Work to complete.
Omit pictures and quote the listing below line by line, from its start through the line that holds "[399,406,424,416] only -> (483, 515) none".
======== Given records ========
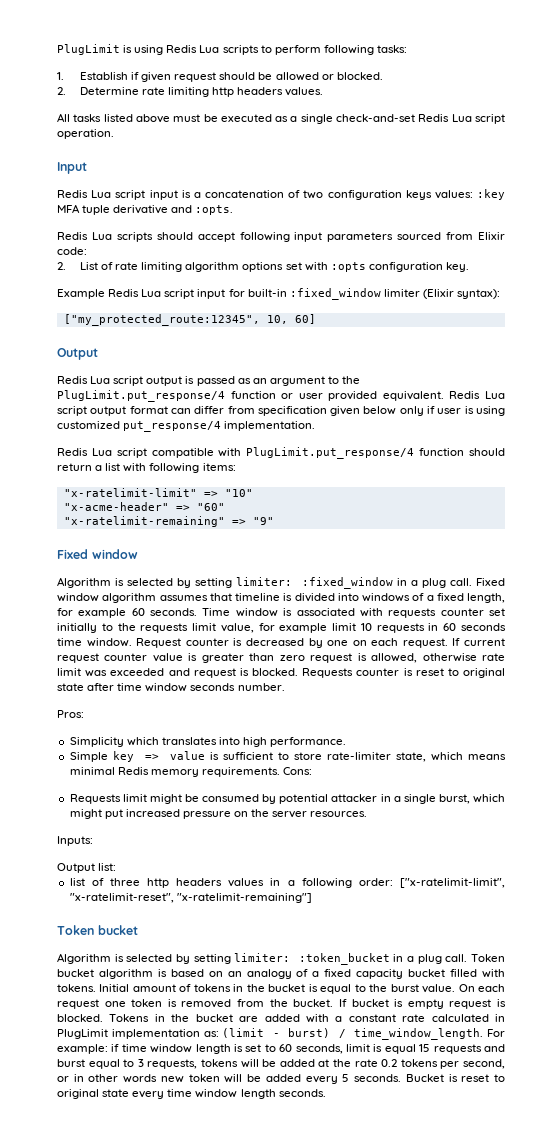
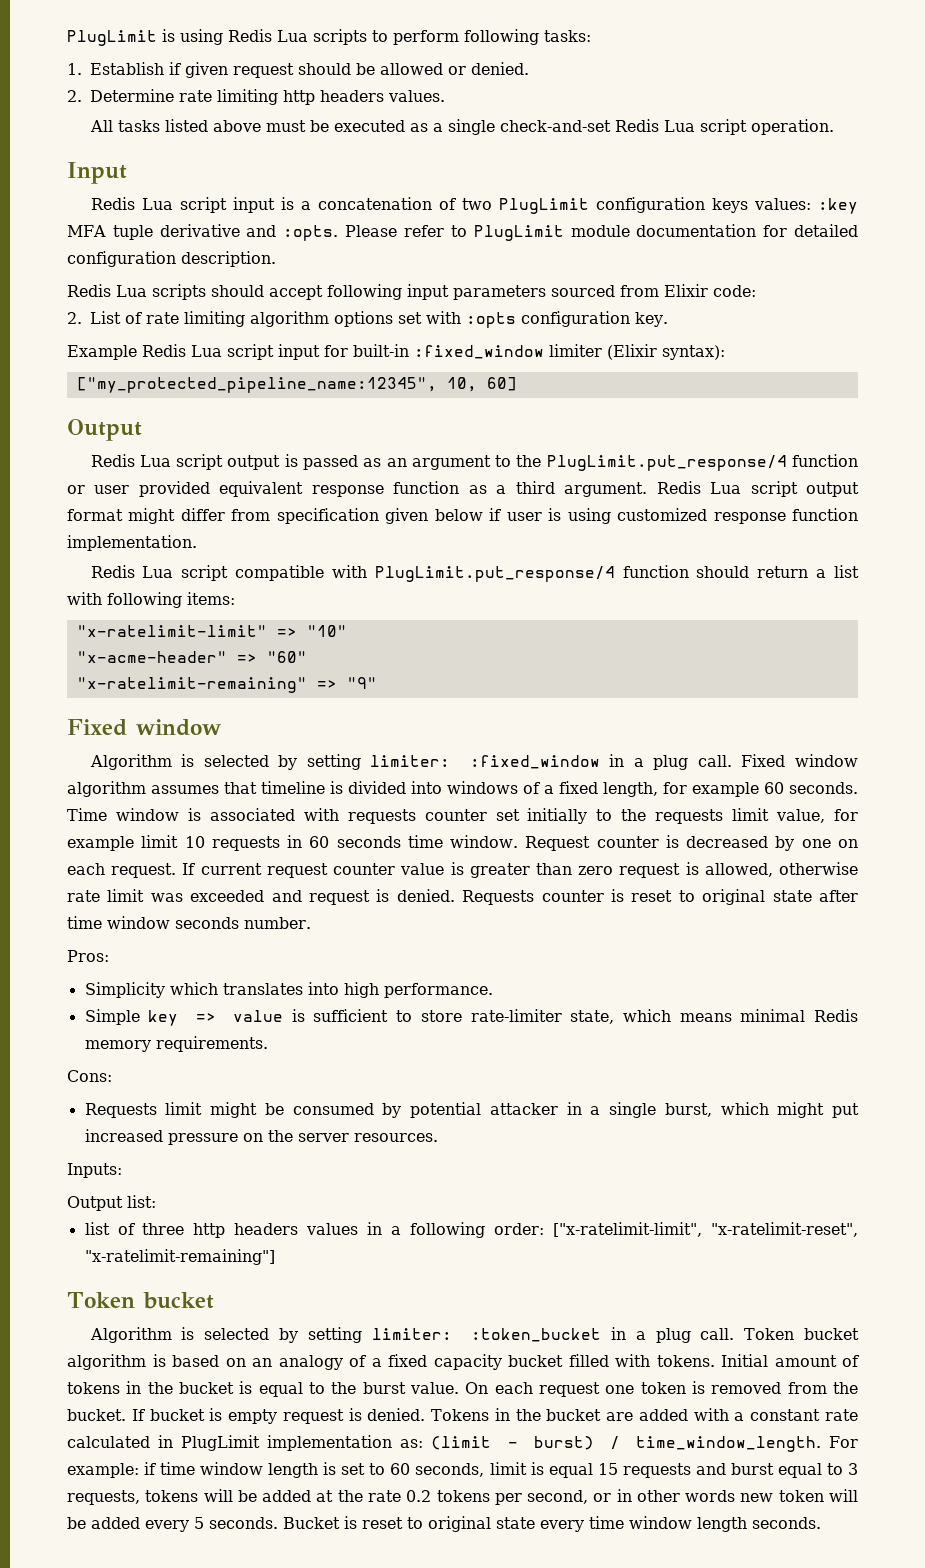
[336,72,383,80] blocked. -> [471,62,529,75] denied.
(324, 194) none -> [498,198,589,214] PlugLimit
(234, 210) none -> [345,224,858,241] [67,251,276,267] Please refer to PlugLimit module documentation for detailed configuration description.
[63,314,260,326] ["my_protected_route:12345", -> [76,377,437,393] ["my_protected_pipeline_name:12345",
[382,391,444,401] equivalent. -> [219,481,648,497] equivalent response function as a third argument.
[170,408,191,414] can -> [128,508,176,524] might
[399,406,424,416] only -> (483, 515) none
[123,421,222,432] put_response/4 -> [713,508,858,524] response function
[251,668,298,676] blocked. -> [396,889,455,902] denied.
(280, 772) none -> (268, 1044) //
[57,1014,103,1022] blocked. -> [367,1408,426,1421] denied.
========
Solution to the exercise.
[336,72,383,80] blocked. -> [471,62,529,75] denied.
(324, 194) none -> [498,198,589,214] PlugLimit
(234, 210) none -> [345,224,858,241] [67,251,276,267] Please refer to PlugLimit module documentation for detailed configuration description.
[63,314,260,326] ["my_protected_route:12345", -> [76,377,437,393] ["my_protected_pipeline_name:12345",
[382,391,444,401] equivalent. -> [219,481,648,497] equivalent response function as a third argument.
[170,408,191,414] can -> [128,508,176,524] might
[399,406,424,416] only -> (483, 515) none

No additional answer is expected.